**Exercise material**
▬▬▬▬▬▬▬▬▬▬

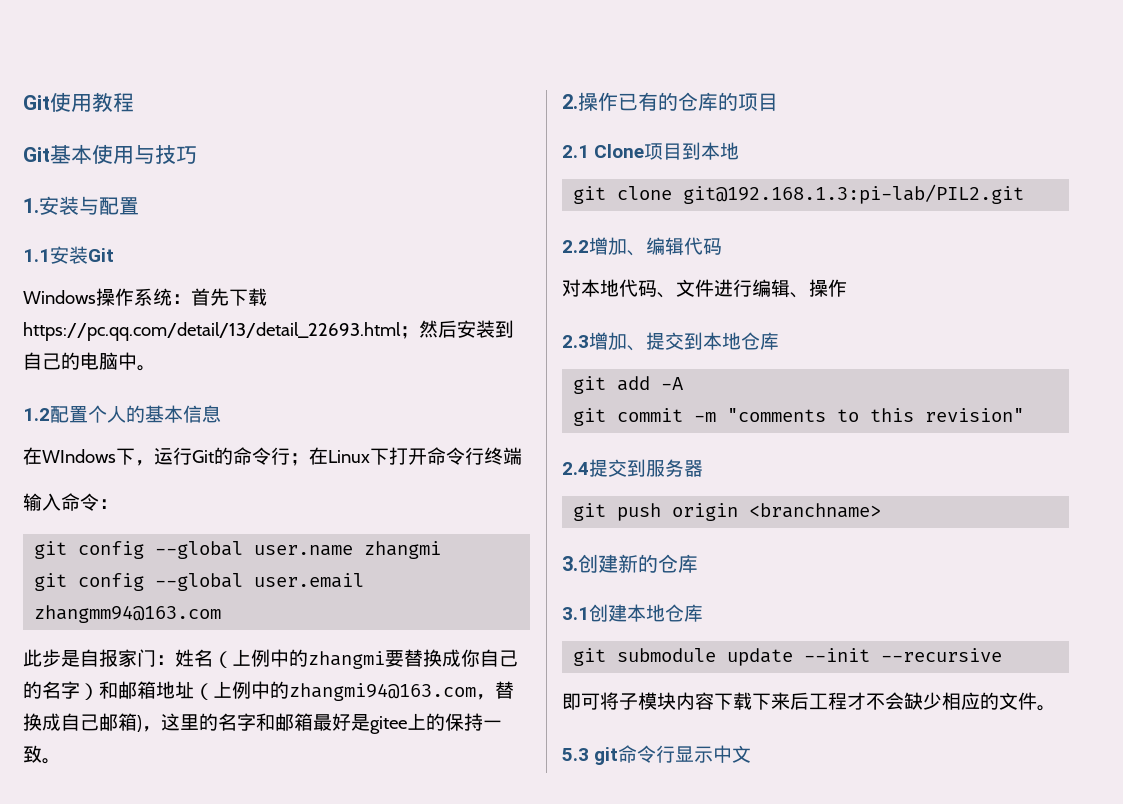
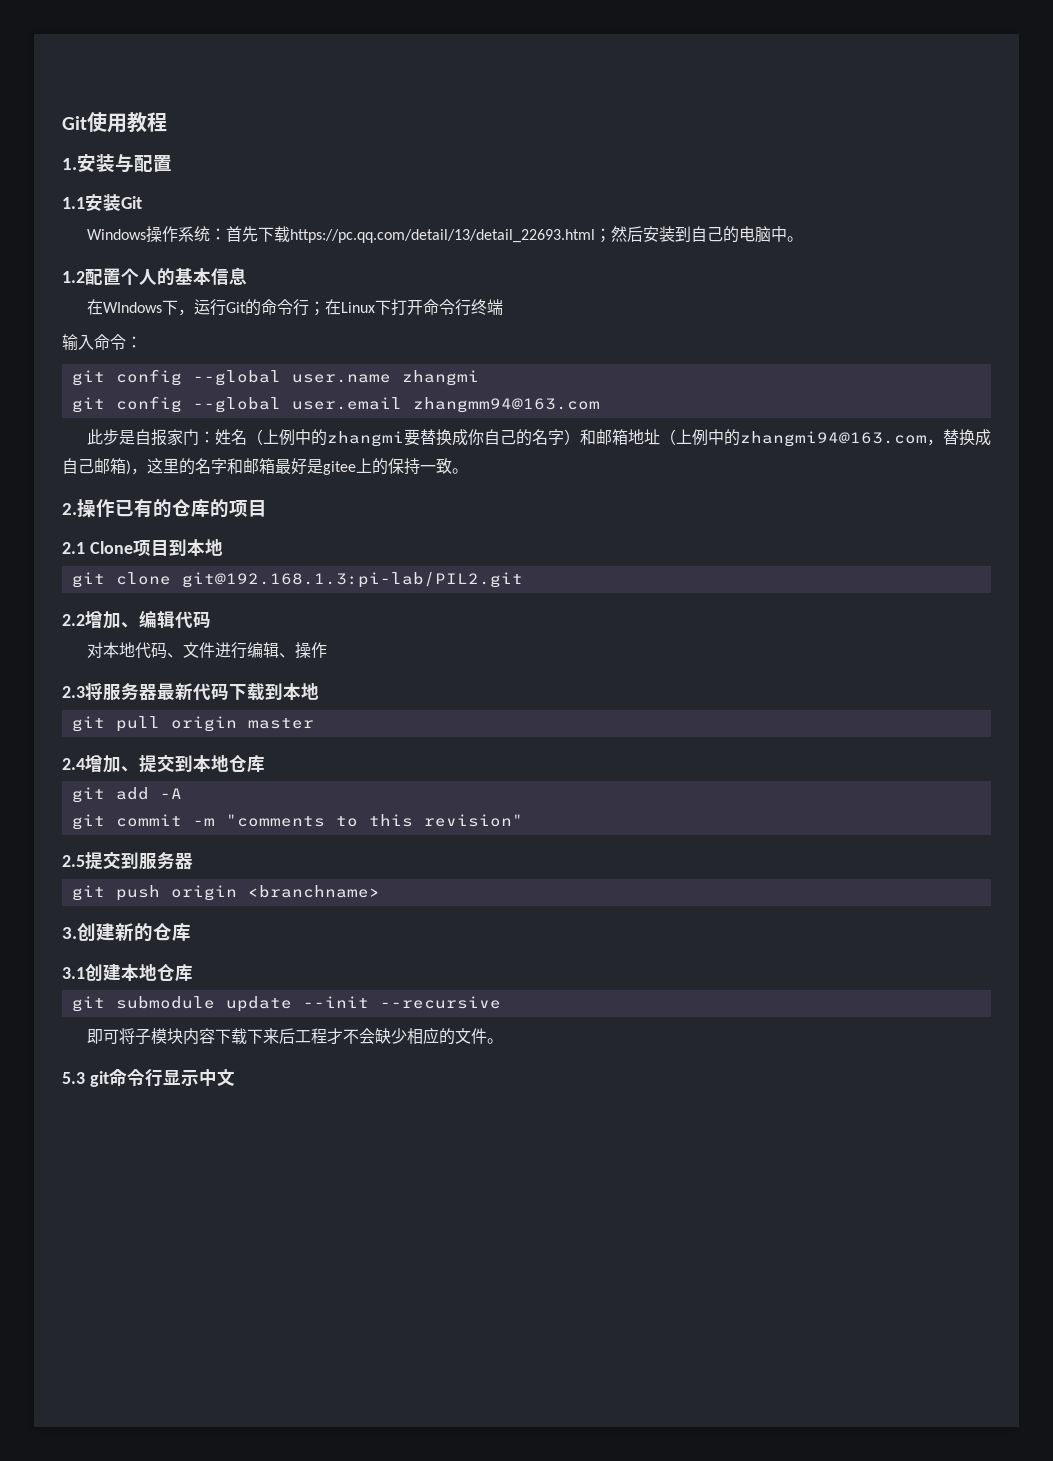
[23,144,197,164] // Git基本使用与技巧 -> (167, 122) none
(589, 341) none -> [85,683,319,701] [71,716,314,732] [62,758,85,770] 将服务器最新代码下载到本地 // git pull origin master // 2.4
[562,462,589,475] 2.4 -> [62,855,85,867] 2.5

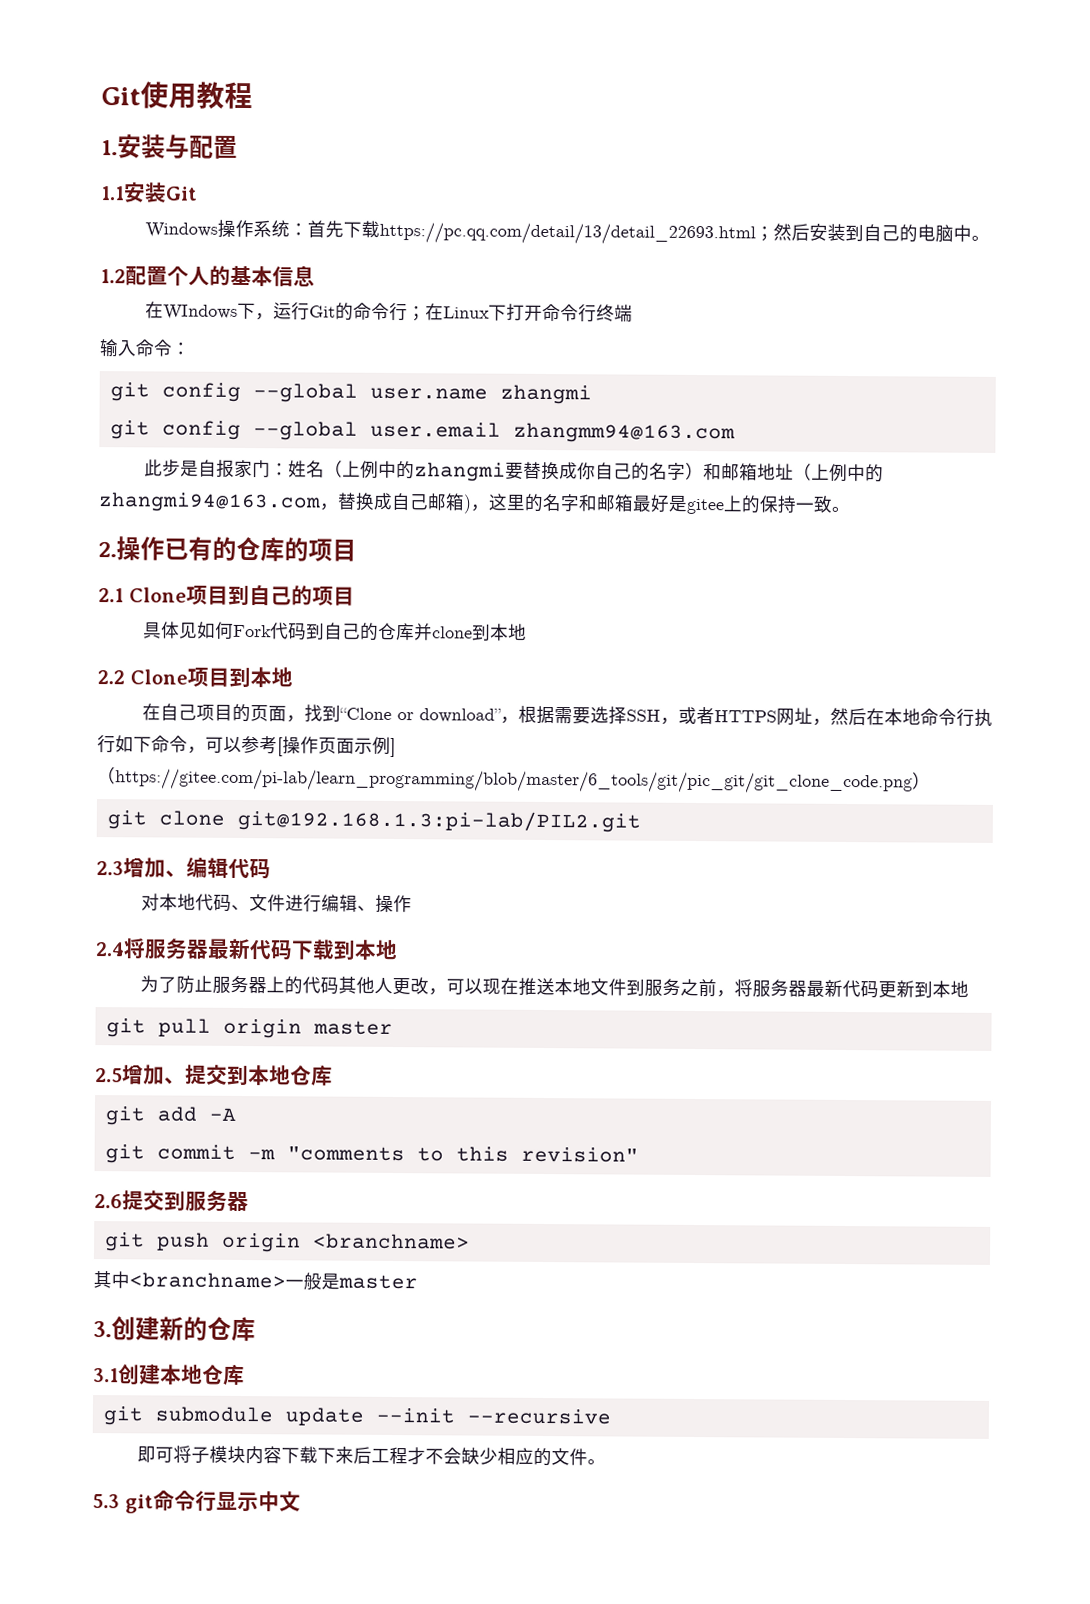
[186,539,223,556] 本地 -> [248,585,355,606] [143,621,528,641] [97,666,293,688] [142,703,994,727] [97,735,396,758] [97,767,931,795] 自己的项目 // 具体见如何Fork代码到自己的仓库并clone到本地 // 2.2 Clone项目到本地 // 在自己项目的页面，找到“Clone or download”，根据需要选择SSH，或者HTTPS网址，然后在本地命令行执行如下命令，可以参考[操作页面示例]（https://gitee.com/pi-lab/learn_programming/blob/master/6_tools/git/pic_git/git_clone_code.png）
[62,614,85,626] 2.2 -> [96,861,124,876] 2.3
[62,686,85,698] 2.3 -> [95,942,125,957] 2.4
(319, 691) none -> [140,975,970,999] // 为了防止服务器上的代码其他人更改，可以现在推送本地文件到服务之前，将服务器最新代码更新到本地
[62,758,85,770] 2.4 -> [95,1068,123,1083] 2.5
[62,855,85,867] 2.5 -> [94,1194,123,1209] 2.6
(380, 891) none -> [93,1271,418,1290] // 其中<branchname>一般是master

▬▬▬▬▬▬▬▬▬▬

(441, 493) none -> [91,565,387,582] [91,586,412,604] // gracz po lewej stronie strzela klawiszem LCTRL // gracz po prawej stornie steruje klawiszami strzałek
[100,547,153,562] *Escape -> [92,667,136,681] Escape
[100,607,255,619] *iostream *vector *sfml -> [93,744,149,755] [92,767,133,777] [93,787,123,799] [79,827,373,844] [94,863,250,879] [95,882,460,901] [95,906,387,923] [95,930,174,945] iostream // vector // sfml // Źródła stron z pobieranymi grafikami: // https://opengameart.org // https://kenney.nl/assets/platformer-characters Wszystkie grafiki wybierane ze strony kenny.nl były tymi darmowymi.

▬▬▬▬▬▬▬▬▬▬

Nothing but the lines above from the one containing "[62,855,85,867] 2.5 -> [94,1194,123,1209] 2.6" through the one containing "(380, 891) none" should appear in the answer, each repeated exactly.

**Answer area**
[62,855,85,867] 2.5 -> [94,1194,123,1209] 2.6
(380, 891) none -> [93,1271,418,1290] // 其中<branchname>一般是master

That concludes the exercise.